Shared decision-making is an important consideration in breast-conserving surgery. It is estimated that between 50% and 70% of patients are active participants in the decision-making of breast cancer surgery. The time following a cancer diagnosis may be filled with fear, vulnerability, and a sense of being overwhelmed at the amount of information being provided by physicians as well as accessed on the internet. Each patient has their own set of unique characteristics, which may make it challenging to read information online and apply that information to a specific individual circumstance. In addition, there are several important misconceptions regarding breast-conservation surgery for patients and clinicians to keep in mind.

1. In appropriately selected patients, mastectomy and breast-conserving surgery have equivalent survival rates.
2. Undergoing mastectomy does not eliminate the risk for recurrent or new cancer.
3. Radiation therapy may still be needed following breast-conservation surgery.
4. The decision regarding the need for chemotherapy is independent from the surgical options.

==Contraindications==
Absolute contraindications, which are reasons why the procedure absolutely cannot be done, include:

1. Pregnancy is an absolute contraindication to the use of breast irradiation. In some cases, it may be possible to perform breast-conserving surgery in the third trimester and treat the patient with radiation after delivery.
2. Two or more primary tumors in separate quadrants of the breast or with diffuse malignant-appearing microcalcifications.
3. A history of prior therapeutic irradiation to the breast that would require re-treatment to an excessively high total dose.
4. Persistent positive margins after reasonable surgical attempts: the importance of a single focally positive microscopic margin needs further study and may not be an absolute contraindication.
5. Inflammatory breast cancer
6. Diffuse or indeterminate micro-calcifications on mammography

Relative contraindications encompass situations of higher risk of complications to the patient that may be outweighed by other considerations, such as the benefit to the patient.

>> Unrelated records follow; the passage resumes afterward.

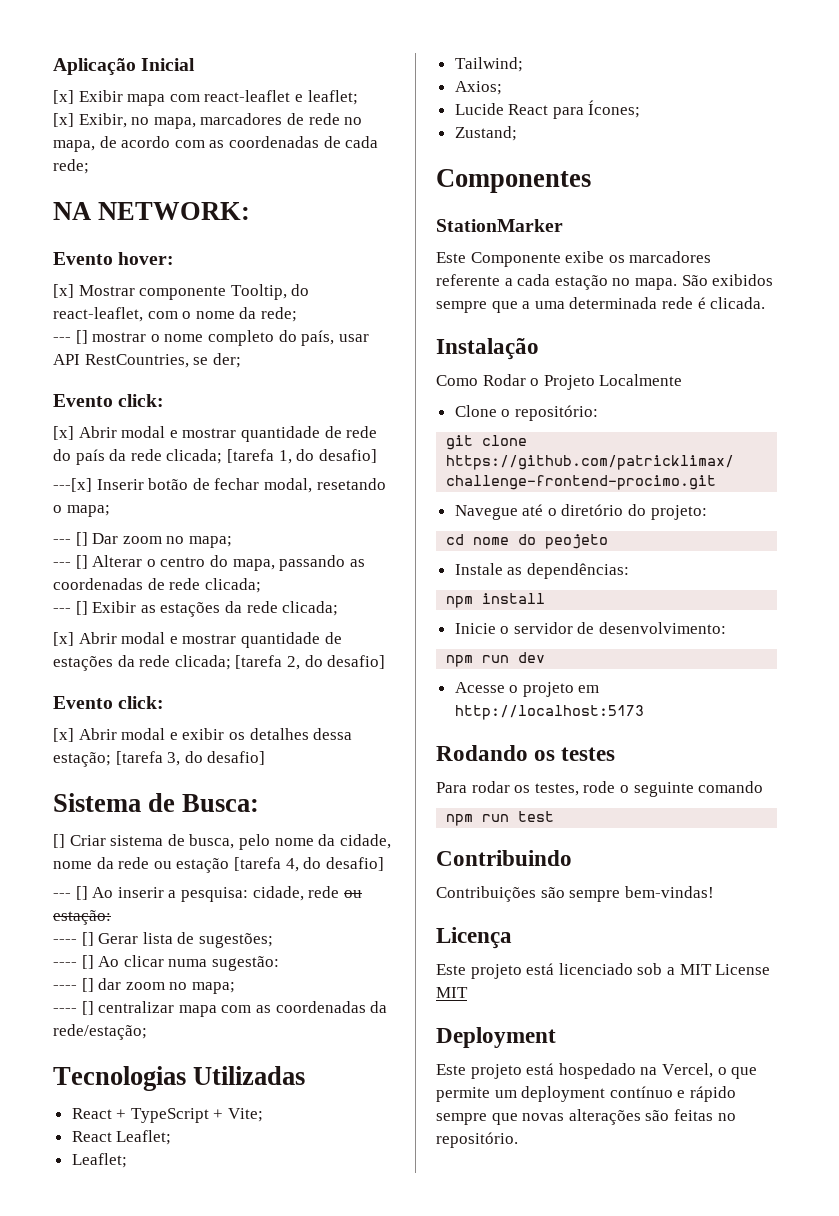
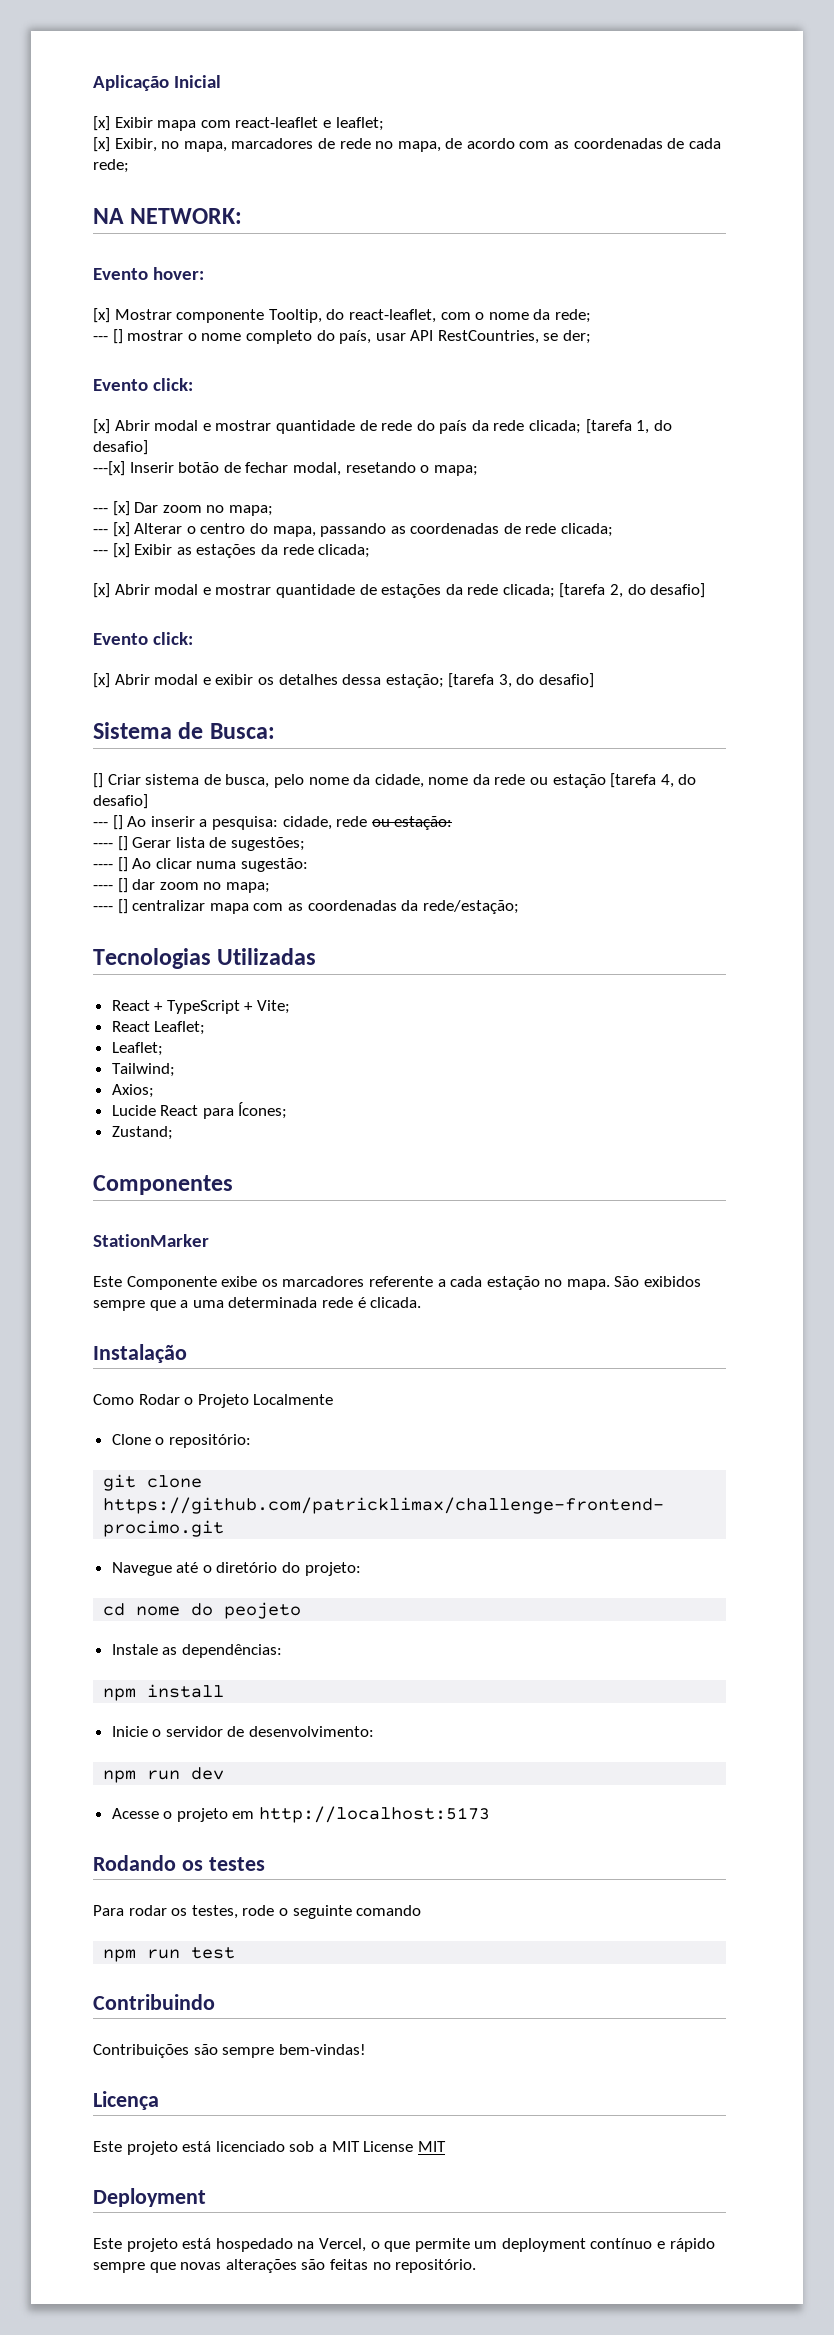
- --- [] Dar zoom no mapa;
+ --- [x] Dar zoom no mapa;
- --- [] Alterar o centro do mapa, passando as coordenadas de rede clicada;
+ --- [x] Alterar o centro do mapa, passando as coordenadas de rede clicada;
- --- [] Exibir as estações da rede clicada;
+ --- [x] Exibir as estações da rede clicada;

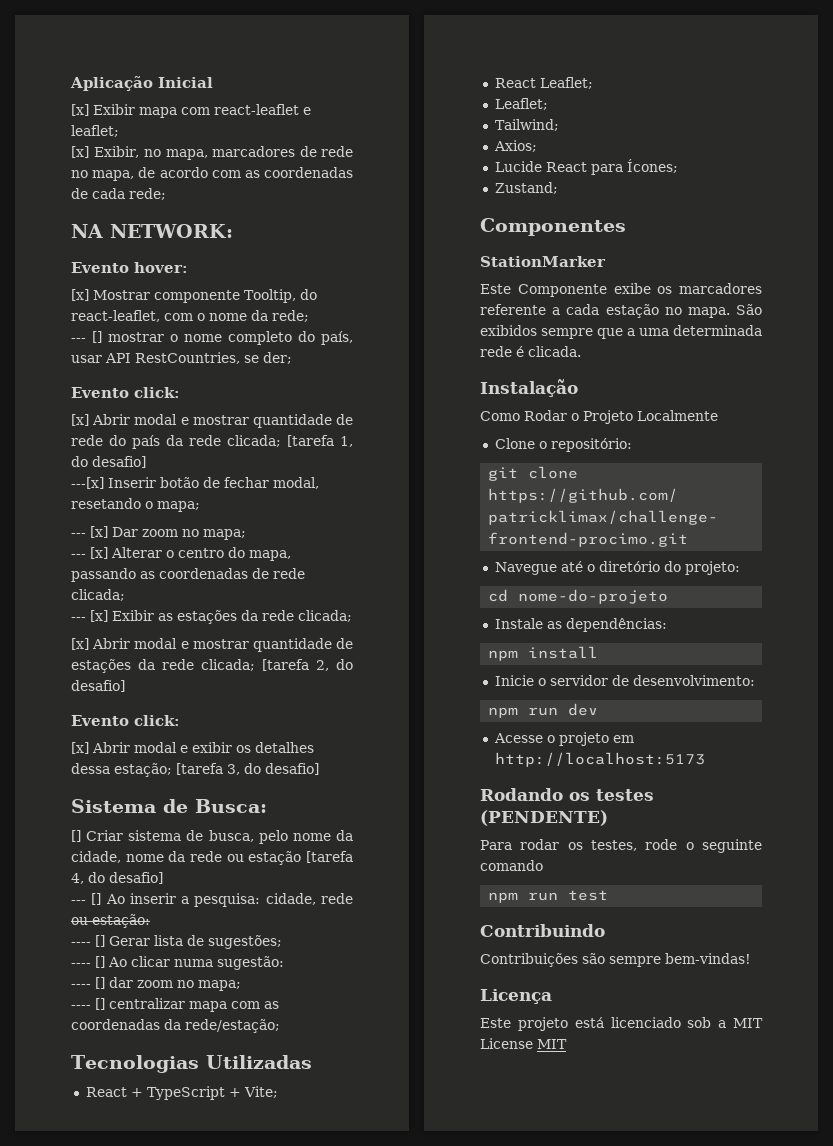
- cd nome do peojeto
+ cd nome-do-projeto
- Rodando os testes
+ Rodando os testes (PENDENTE)
- Deployment
- Este projeto está hospedado na Vercel, o que permite um deployment contínuo e rápido sempre que novas alterações são feitas no repositório.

Relative contraindications include:

1. Previous breast radiation therapy
2. Connective tissue disease such as Scleroderma, Sjogren Syndrome, Lupus, and Rheumatoid arthritis may result in an increased risk of radiation toxicity.
3. Very large tumor size relative to breast volume.

==Oncoplastic surgery==
Oncoplastic surgery is an important consideration in breast-conserving surgery that integrates plastic surgery principles into breast cancer surgery in order to preserve aesthetic outcomes and quality of life, without compromising local control of the cancer. It is based on three surgical principles: ideal breast cancer surgery with free tumor margins, immediate breast reconstruction, and immediate symmetry with the other breast. Oncoplastic approaches to breast-conserving surgery may require a close partnership among surgeons who specialize in surgical oncology and plastic surgery. Oncoplastic surgery is not only limited to breast-conserving surgery, as the techniques and principles of plastic surgery can be applied to mastectomy as well.

The evidence comparing oncoplastic breast-conserving surgery to traditional breast-conserving surgery techniques is weak. There is no strong evidence to suggest that oncoplastic breast conserving surgery results in worse outcomes compared to other breast-conserving surgical techniques.

== History ==
Prior to 1981, there existed limited evidence that breast-conserving surgery was an acceptable alternative to radical mastectomy for treatment of early stage breast cancer. Dr. Umberto Veronesi, an Italian oncologist, challenged this notion and led a clinical trial comparing the radical mastectomy with breast-conserving surgery (which was termed quadrantectomy at the time). This landmark trial showed no differences in overall survival, disease-free survival, and local recurrence for patients with breast cancer of less than 2 cm and no palpable axillary nodes. He was widely celebrated for this landmark study, so much so that some began referring to this operation as the Veronesi Quadrantectomy. The work of Bernard Fisher, who performed a randomized trial comparing lumpectomy, lumpectomy plus radiation and total mastectomy, was also pivotal in the establishment of breast-conserving surgery.